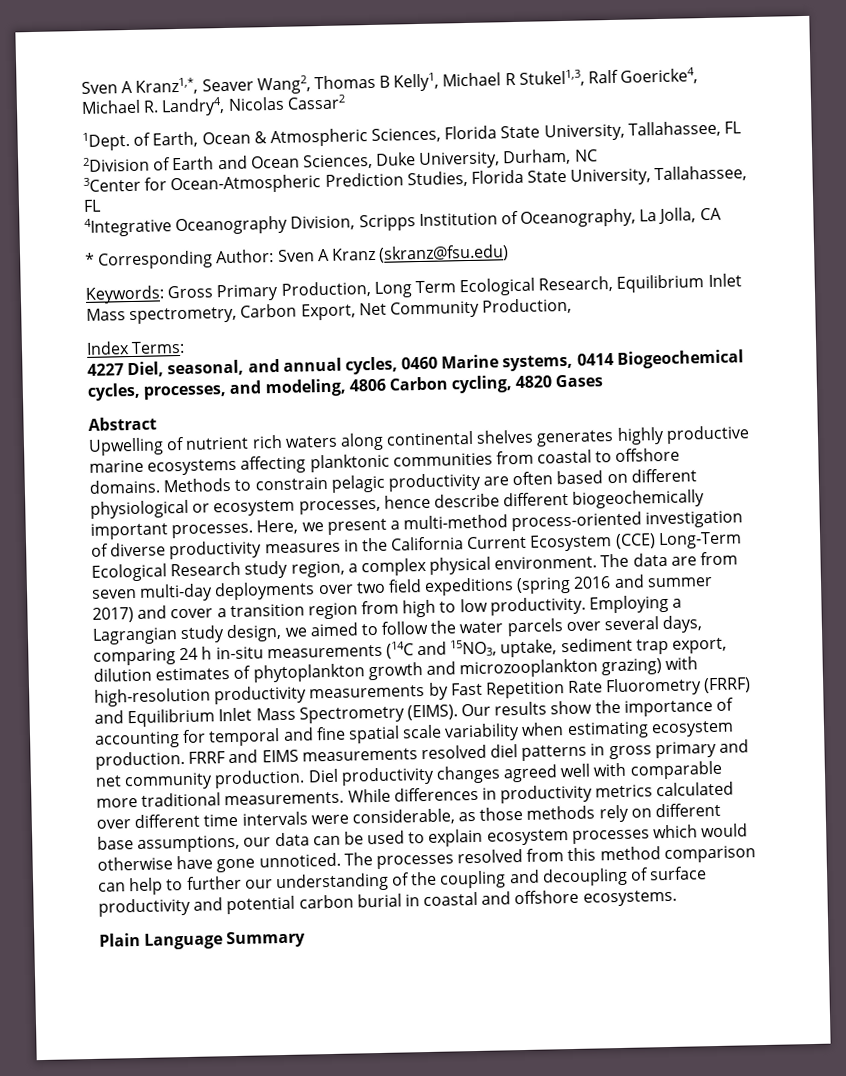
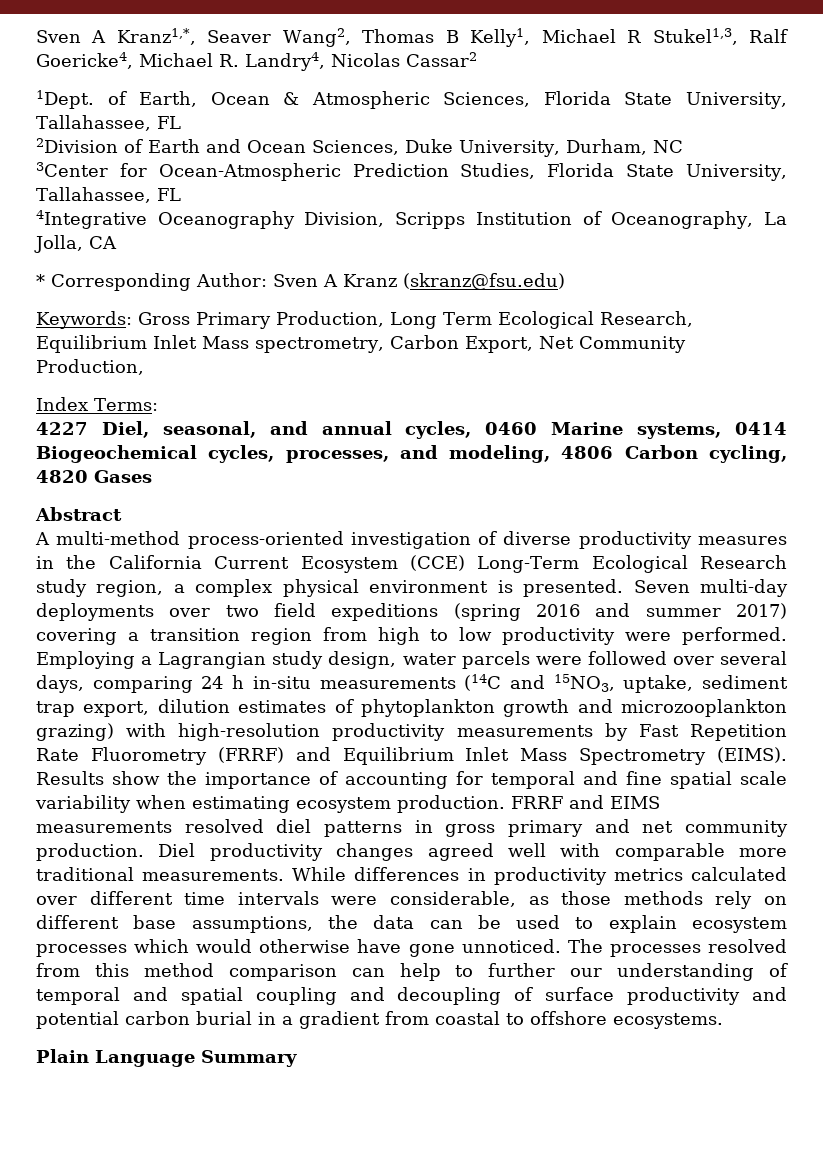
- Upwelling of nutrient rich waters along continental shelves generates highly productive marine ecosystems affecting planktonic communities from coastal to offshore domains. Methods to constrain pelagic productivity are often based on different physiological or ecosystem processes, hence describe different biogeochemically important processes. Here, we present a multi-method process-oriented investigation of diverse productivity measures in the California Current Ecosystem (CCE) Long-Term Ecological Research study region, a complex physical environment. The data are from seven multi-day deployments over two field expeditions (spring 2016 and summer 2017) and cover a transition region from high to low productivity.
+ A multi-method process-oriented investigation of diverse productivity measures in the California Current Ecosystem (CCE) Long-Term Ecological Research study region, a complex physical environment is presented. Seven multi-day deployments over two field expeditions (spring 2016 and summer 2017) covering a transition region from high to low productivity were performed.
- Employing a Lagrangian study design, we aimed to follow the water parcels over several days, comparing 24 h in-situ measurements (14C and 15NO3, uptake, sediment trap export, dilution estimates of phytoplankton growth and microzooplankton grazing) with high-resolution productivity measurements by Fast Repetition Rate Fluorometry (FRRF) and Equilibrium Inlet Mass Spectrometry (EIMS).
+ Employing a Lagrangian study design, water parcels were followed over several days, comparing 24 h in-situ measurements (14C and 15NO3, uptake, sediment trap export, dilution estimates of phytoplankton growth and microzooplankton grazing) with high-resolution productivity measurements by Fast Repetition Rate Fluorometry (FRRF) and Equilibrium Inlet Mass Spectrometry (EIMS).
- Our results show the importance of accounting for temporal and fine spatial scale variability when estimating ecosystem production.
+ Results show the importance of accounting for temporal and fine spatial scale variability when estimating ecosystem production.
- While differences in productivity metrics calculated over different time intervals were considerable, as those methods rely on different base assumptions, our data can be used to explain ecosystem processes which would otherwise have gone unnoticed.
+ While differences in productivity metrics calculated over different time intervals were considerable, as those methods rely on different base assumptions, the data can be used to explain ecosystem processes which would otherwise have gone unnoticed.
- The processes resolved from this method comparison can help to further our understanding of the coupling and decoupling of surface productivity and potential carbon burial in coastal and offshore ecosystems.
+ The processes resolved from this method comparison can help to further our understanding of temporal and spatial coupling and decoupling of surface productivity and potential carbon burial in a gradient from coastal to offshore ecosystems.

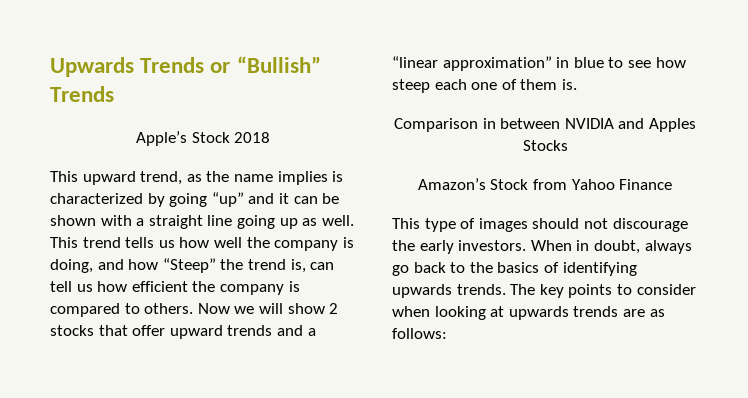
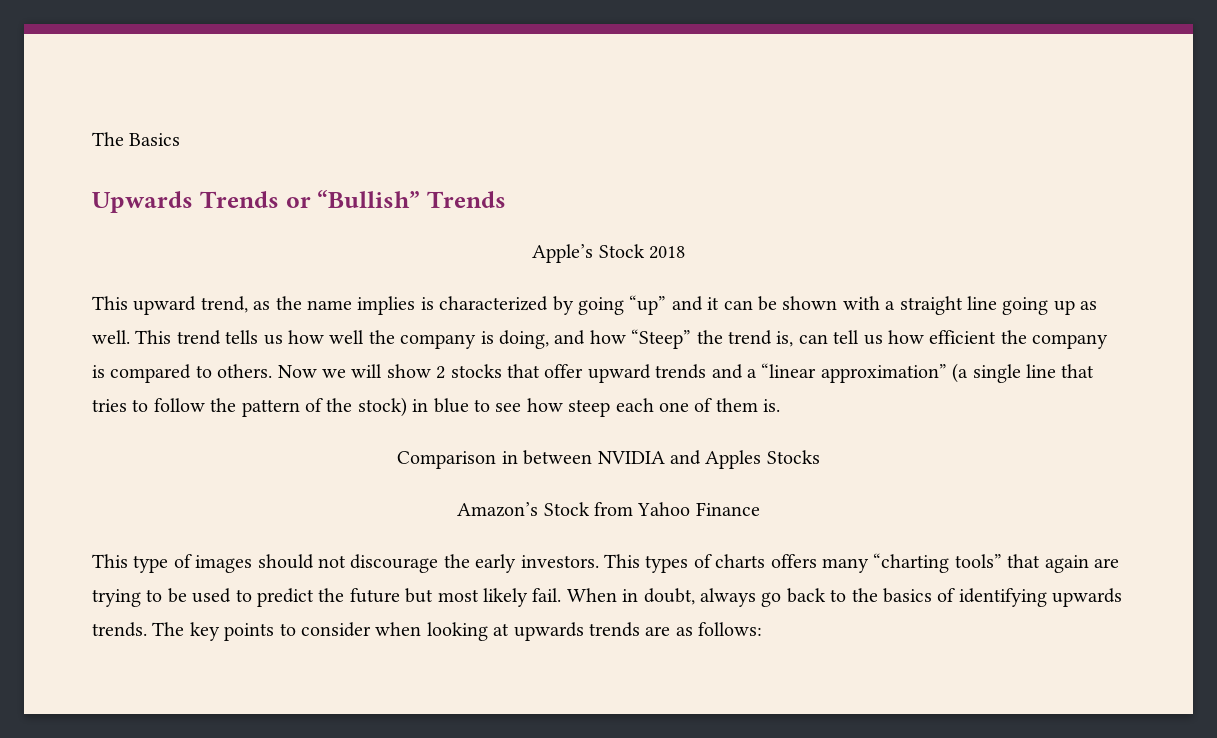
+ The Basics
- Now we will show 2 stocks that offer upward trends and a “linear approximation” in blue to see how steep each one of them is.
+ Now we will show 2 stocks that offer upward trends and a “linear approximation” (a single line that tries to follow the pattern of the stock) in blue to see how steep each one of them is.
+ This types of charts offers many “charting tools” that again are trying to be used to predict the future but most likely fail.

****************

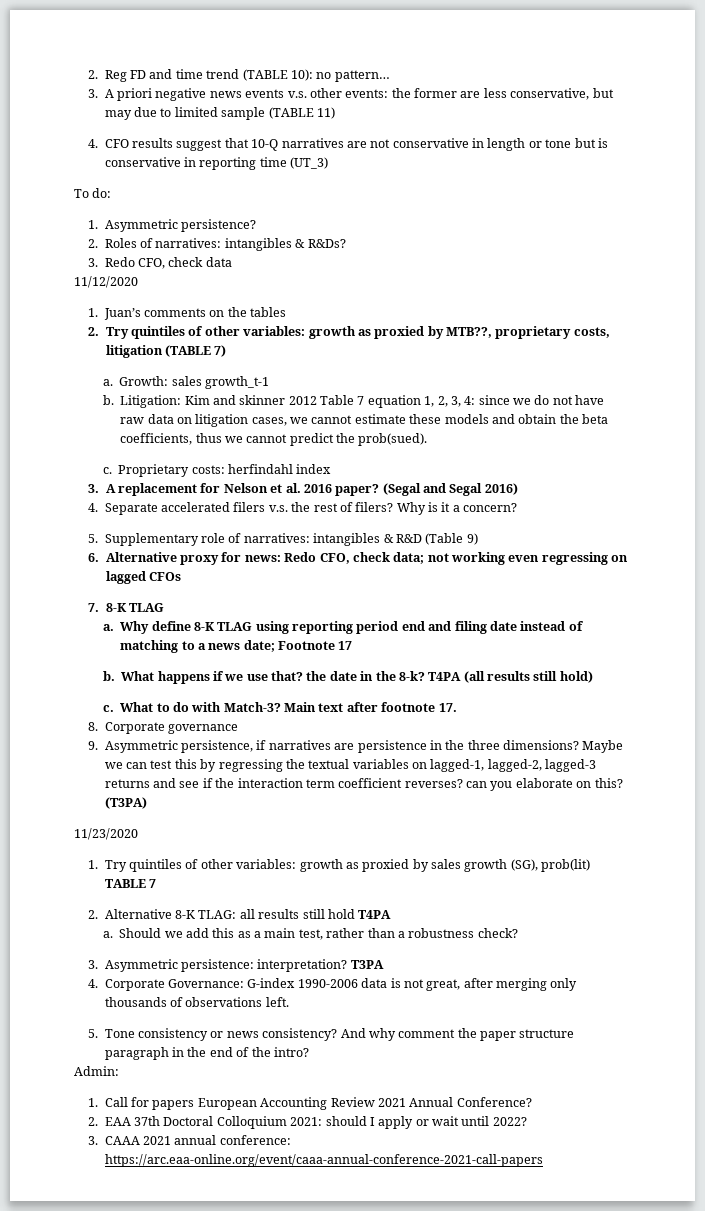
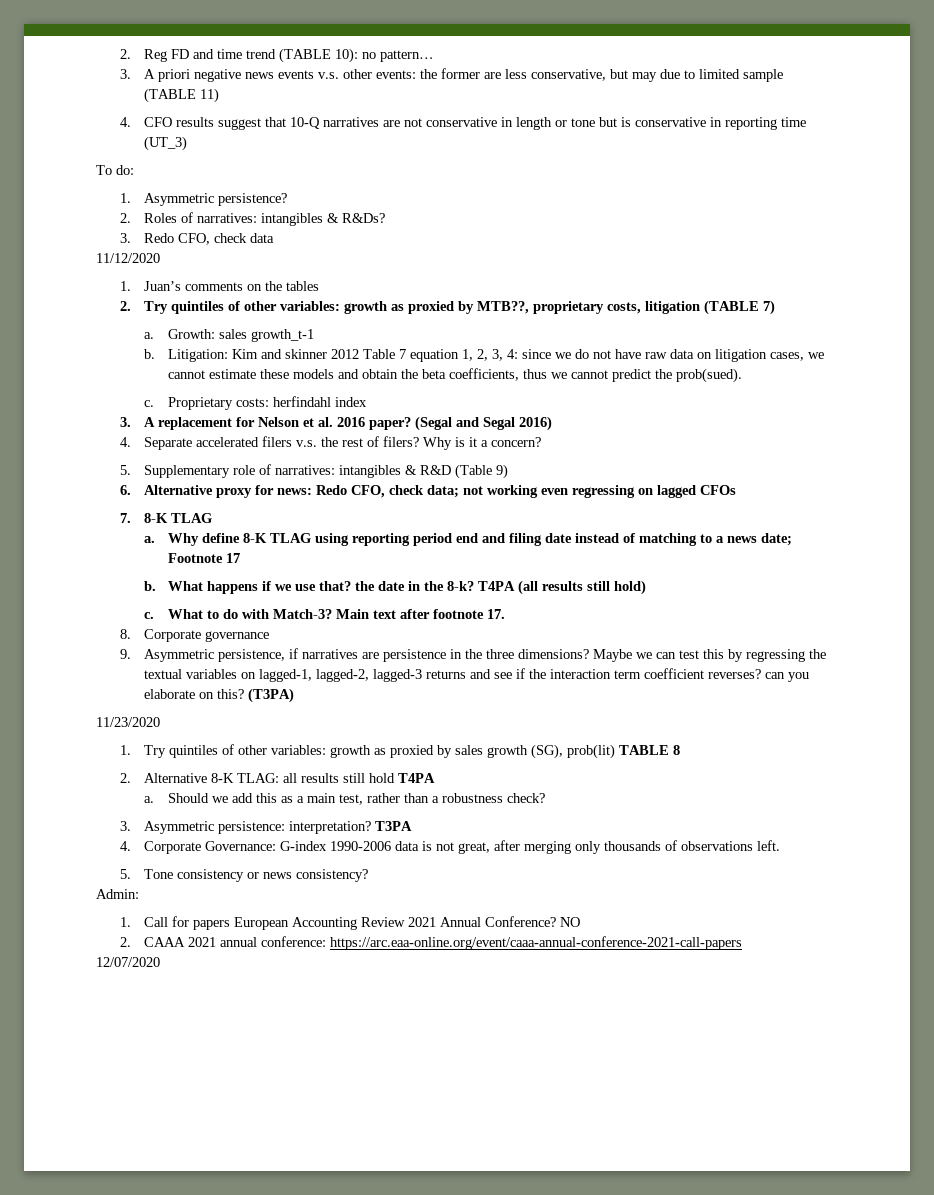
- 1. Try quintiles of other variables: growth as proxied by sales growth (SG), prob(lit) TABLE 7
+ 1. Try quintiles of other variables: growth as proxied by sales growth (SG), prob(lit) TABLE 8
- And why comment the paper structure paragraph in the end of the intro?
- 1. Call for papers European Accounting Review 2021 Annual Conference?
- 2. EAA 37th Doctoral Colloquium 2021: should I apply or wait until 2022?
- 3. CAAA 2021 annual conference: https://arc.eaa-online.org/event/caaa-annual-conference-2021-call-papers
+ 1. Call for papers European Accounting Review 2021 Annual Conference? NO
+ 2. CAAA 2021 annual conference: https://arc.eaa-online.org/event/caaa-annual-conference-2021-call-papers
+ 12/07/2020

****************

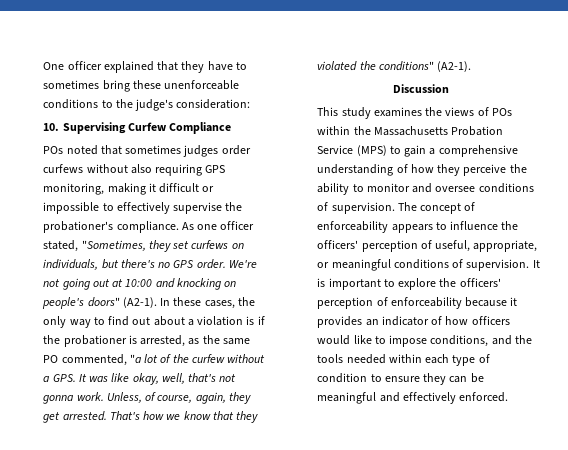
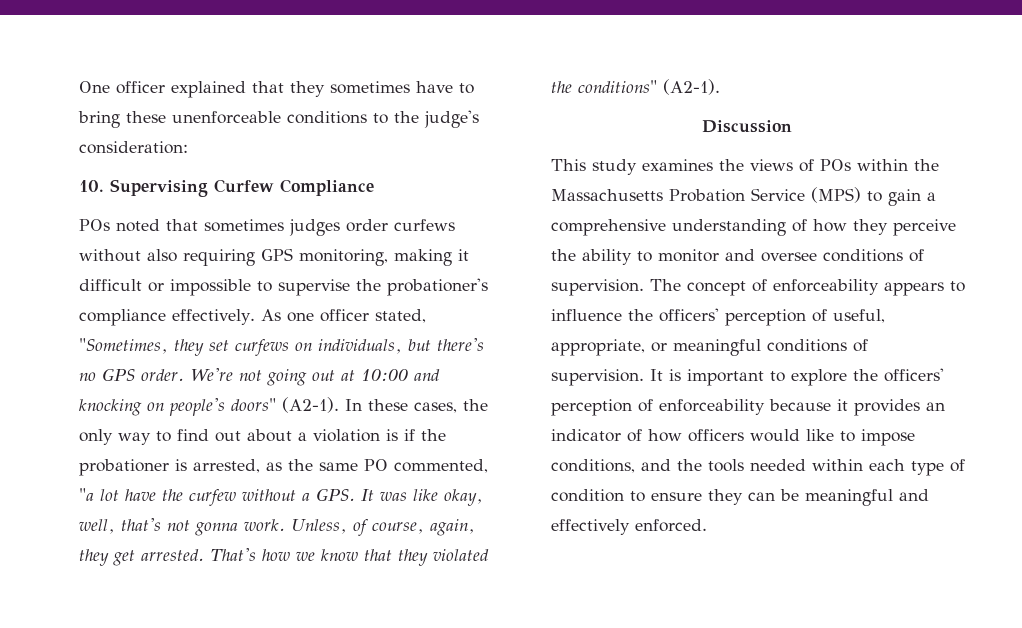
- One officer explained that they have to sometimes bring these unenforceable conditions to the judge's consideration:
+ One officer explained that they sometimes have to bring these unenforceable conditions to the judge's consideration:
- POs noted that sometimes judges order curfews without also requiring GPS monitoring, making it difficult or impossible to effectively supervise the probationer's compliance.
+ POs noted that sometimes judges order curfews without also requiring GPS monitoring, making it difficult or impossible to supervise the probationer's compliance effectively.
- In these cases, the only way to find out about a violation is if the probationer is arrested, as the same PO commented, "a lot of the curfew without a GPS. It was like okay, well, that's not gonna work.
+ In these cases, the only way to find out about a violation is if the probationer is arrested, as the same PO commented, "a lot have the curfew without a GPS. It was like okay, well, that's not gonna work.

****************

> [Task directions]
Reproduce every line above containing "explained".

> [Solution for this problem]
- One officer explained that they have to sometimes bring these unenforceable conditions to the judge's consideration:
+ One officer explained that they sometimes have to bring these unenforceable conditions to the judge's consideration:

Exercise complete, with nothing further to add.